This month’s session will be held online through Zoom, and can be accessed using the following sign-in information:
Meeting link: https://u-tokyo-ac-jp.zoom.us/j/82336610079
The password for the meeting will be posted at the top of the MJHW website from December 5th onwards.
The workshop is open to all, and no prior registration is required.
Please direct any questions to Joelle Nazzicone at joelle.nazzicone@gmail.com. We hope to see you there!
Gavin Campbell (Doshisha University)
In 1927 a new building cast long shadows over the tiled roofs and narrow alleys of Kyoto’s Pontocho geisha district. Four stories framed by steel girders and clad with fashionable yellow bricks, the building dwarfed tea houses of wood, tile and paper. Inspecting it from across the river, an observer would have quite naturally wondered how much longer Pontocho’s narrow streets would echo the shamisen’s twang, the geisha’s song, and the quiet rustling of kimono over candle-lit tatami mats.

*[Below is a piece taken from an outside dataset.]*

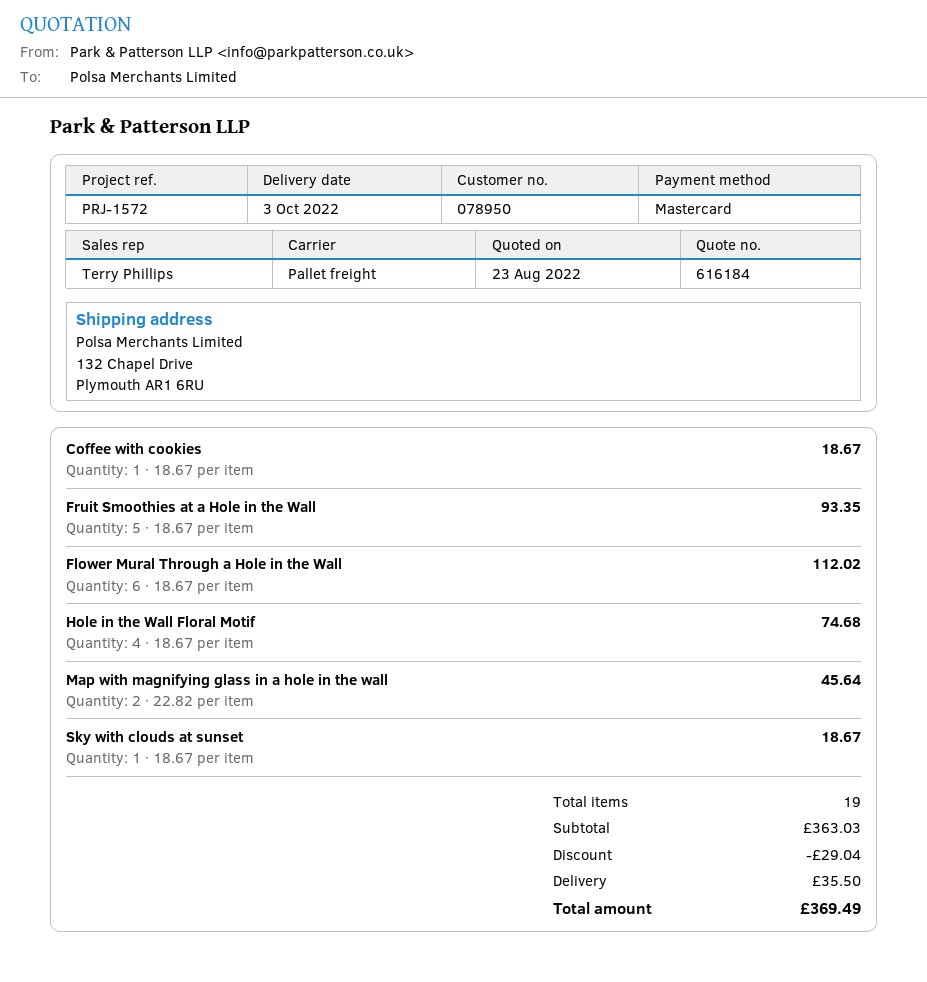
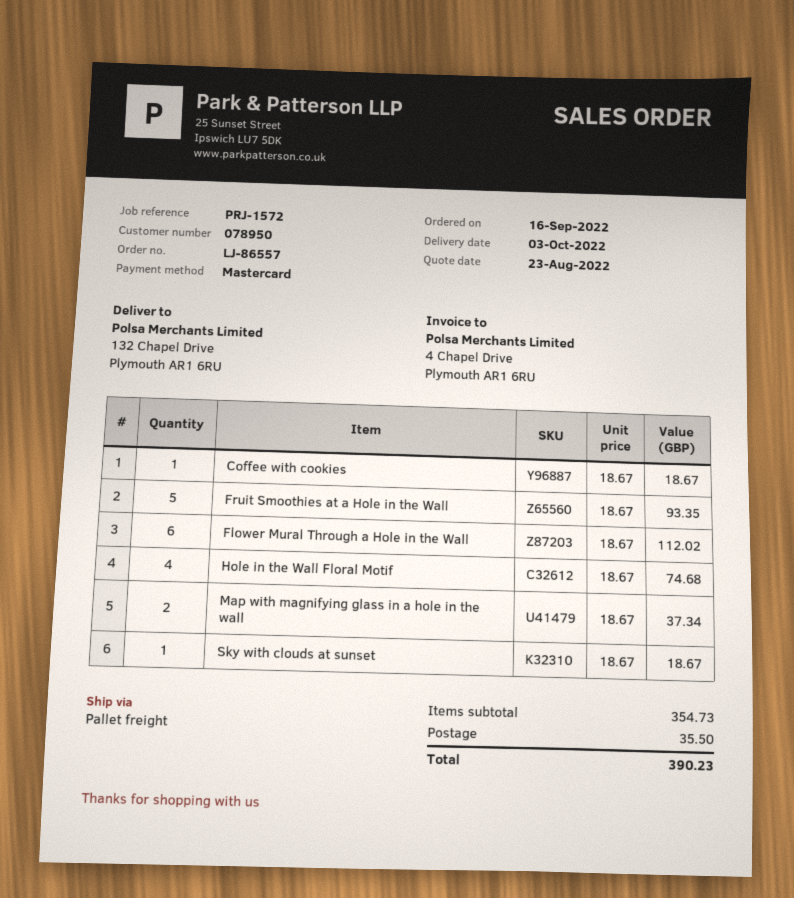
Map with magnifying glass in a hole in the wall: 2 x 22.82 = 45.64 -> 2 x 18.67 = 37.34
subtotal: 363.03 -> 354.73
discount: 29.04 -> none
total: 369.49 -> 390.23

But in fact Pontocho geisha were thrilled. After all, they were the ones who had built this startlingly modern kaburenjo as a multi-purpose entertainment hall. It housed a large theater to showcase their district’s annual “Kamogawa odori,” it gave geisha and their maiko apprentices space for classrooms, and it boasted a large hall the public could rent out for dances, banquets or other fun. This new kaburenjo, then, was one prominent way Pontocho’s geisha adapted to a rapidly changing popular entertainment landscape.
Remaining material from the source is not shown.